Data ▸

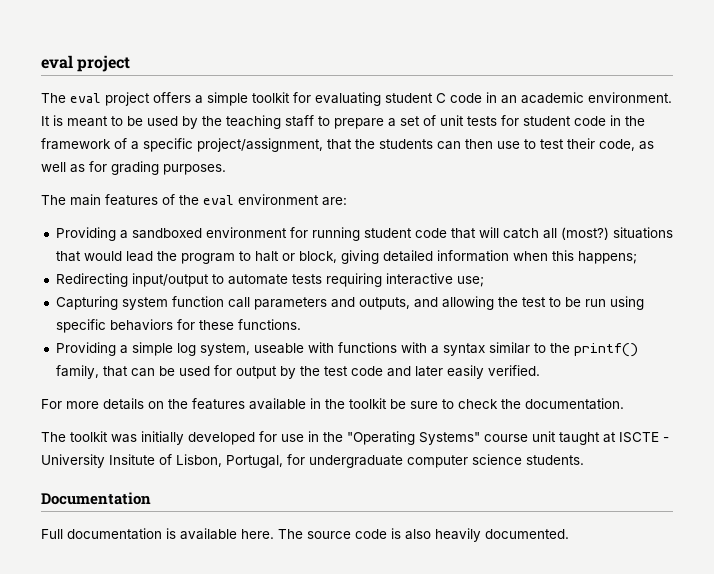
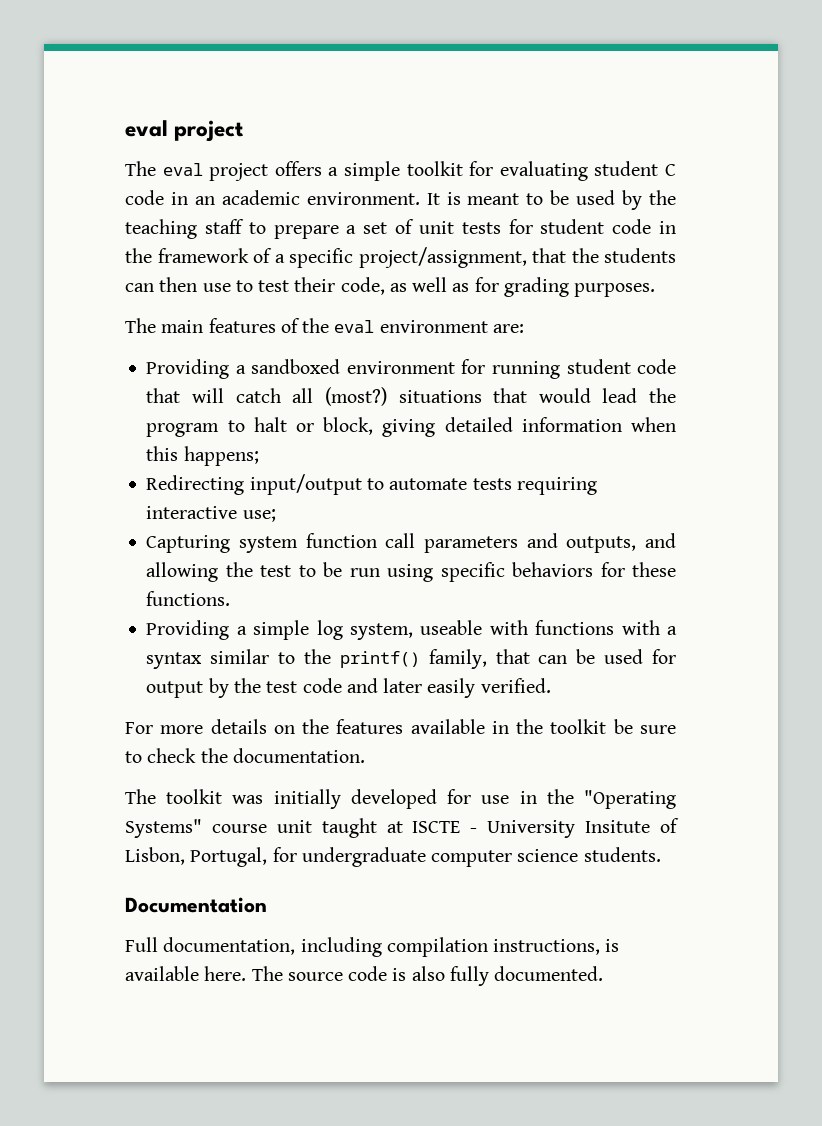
- Full documentation is available here.
+ Full documentation, including compilation instructions, is available here.
- The source code is also heavily documented.
+ The source code is also fully documented.

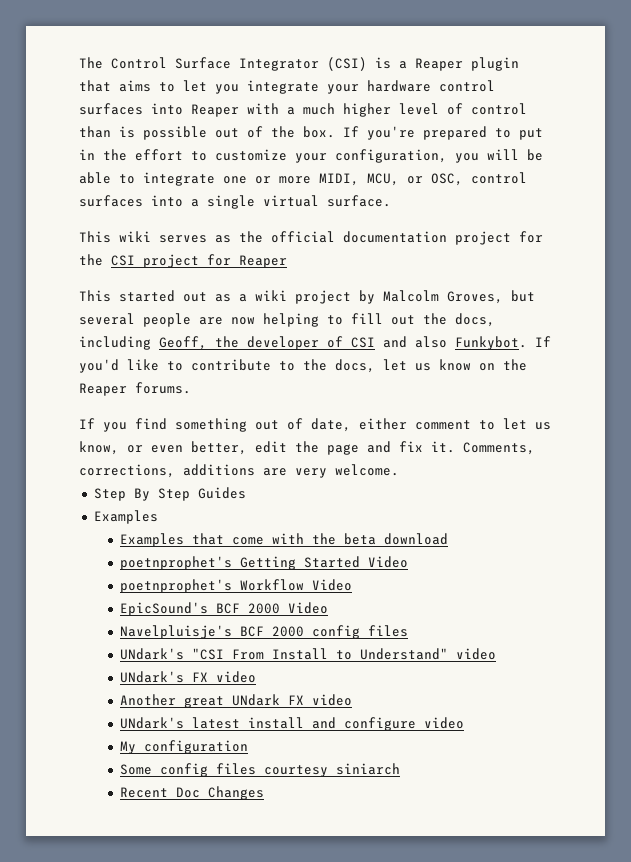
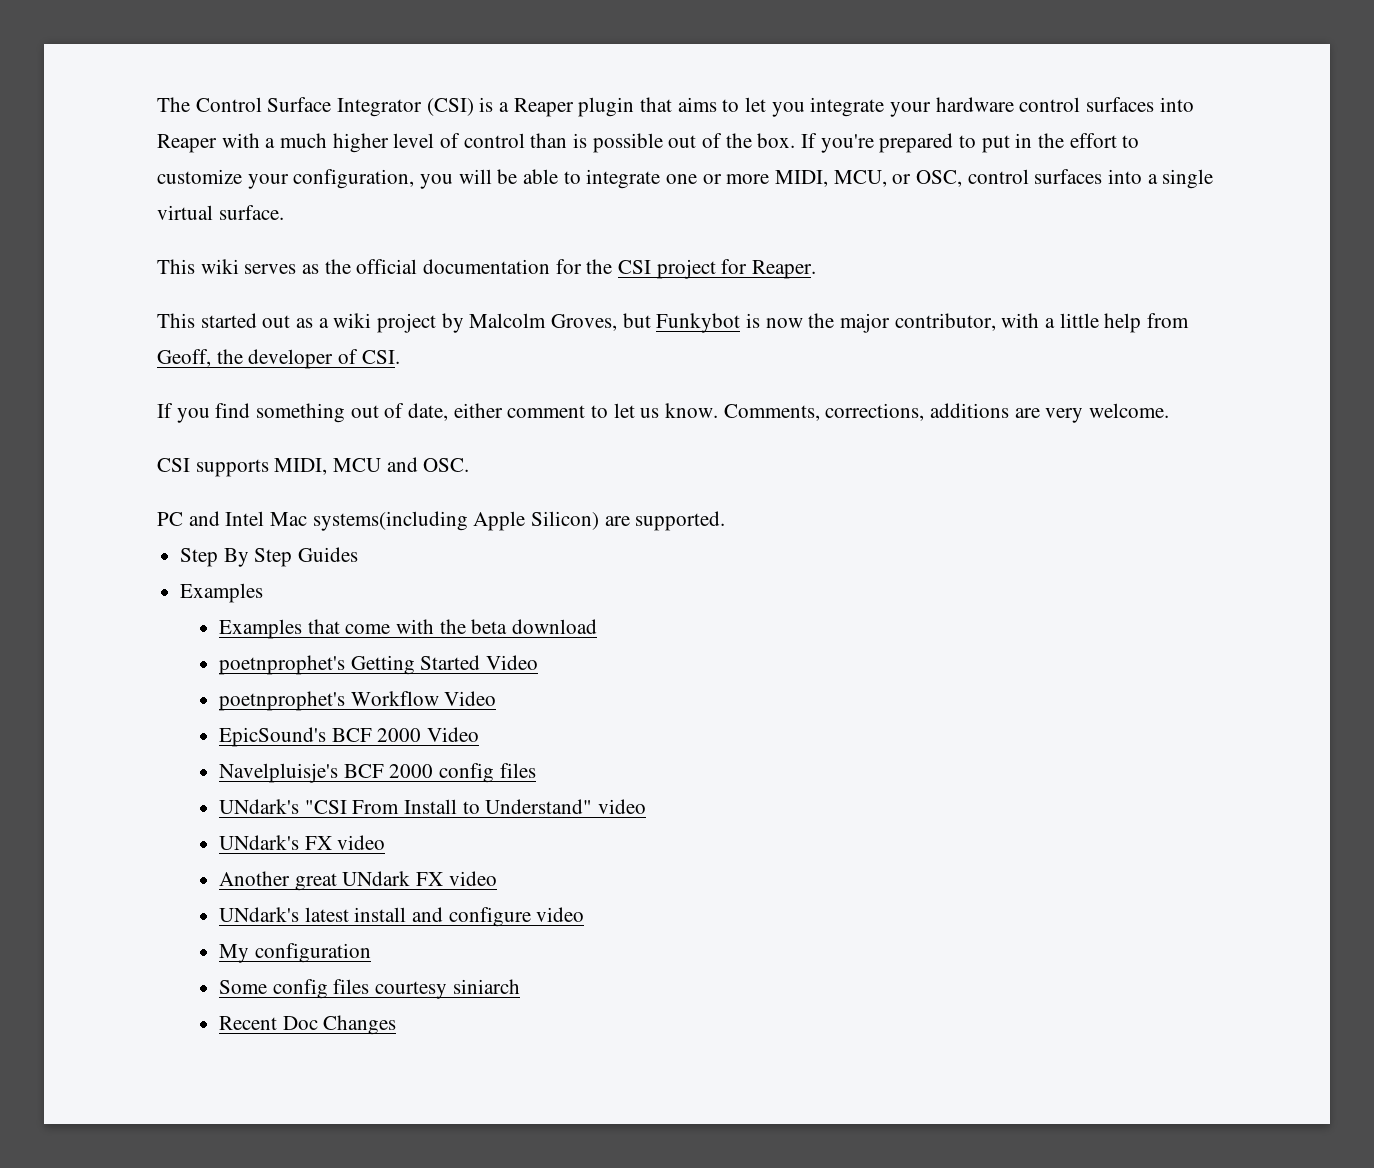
- This wiki serves as the official documentation project for the CSI project for Reaper
+ This wiki serves as the official documentation for the CSI project for Reaper.
- This started out as a wiki project by Malcolm Groves, but several people are now helping to fill out the docs, including Geoff, the developer of CSI and also Funkybot. If you'd like to contribute to the docs, let us know on the Reaper forums.
+ This started out as a wiki project by Malcolm Groves, but Funkybot is now the major contributor, with a little help from Geoff, the developer of CSI.
- If you find something out of date, either comment to let us know, or even better, edit the page and fix it.
+ If you find something out of date, either comment to let us know.
+ CSI supports MIDI, MCU and OSC.
+ PC and Intel Mac systems(including Apple Silicon) are supported.

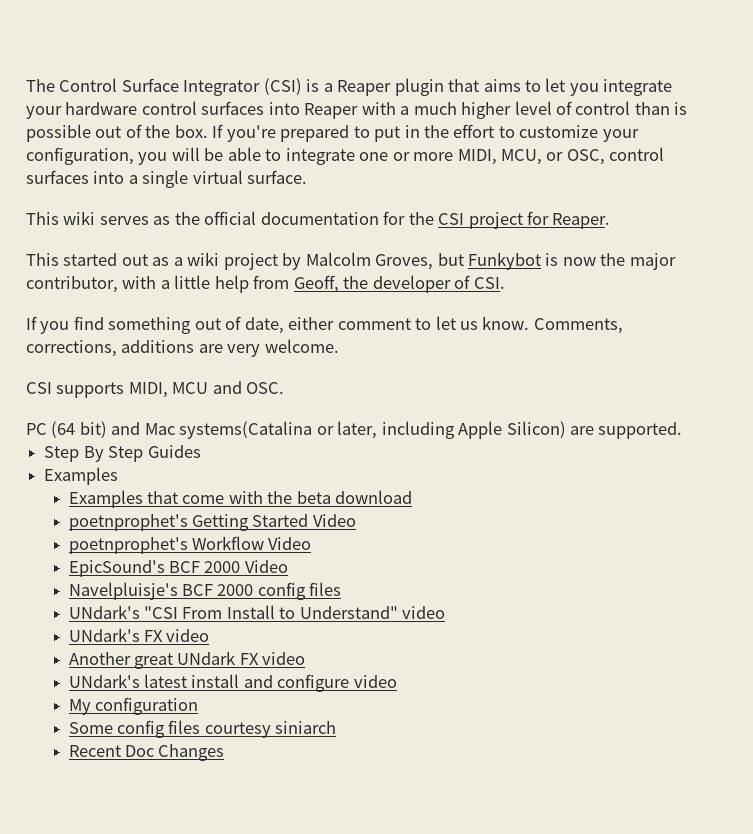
- PC and Intel Mac systems(including Apple Silicon) are supported.
+ PC (64 bit) and Mac systems(Catalina or later, including Apple Silicon) are supported.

Exercise details ▸ Keep every word of the data as it is when you write it out, but drop the pictures.

Exercise output ▸
- Full documentation is available here.
+ Full documentation, including compilation instructions, is available here.
- The source code is also heavily documented.
+ The source code is also fully documented.

- This wiki serves as the official documentation project for the CSI project for Reaper
+ This wiki serves as the official documentation for the CSI project for Reaper.
- This started out as a wiki project by Malcolm Groves, but several people are now helping to fill out the docs, including Geoff, the developer of CSI and also Funkybot. If you'd like to contribute to the docs, let us know on the Reaper forums.
+ This started out as a wiki project by Malcolm Groves, but Funkybot is now the major contributor, with a little help from Geoff, the developer of CSI.
- If you find something out of date, either comment to let us know, or even better, edit the page and fix it.
+ If you find something out of date, either comment to let us know.
+ CSI supports MIDI, MCU and OSC.
+ PC and Intel Mac systems(including Apple Silicon) are supported.

- PC and Intel Mac systems(including Apple Silicon) are supported.
+ PC (64 bit) and Mac systems(Catalina or later, including Apple Silicon) are supported.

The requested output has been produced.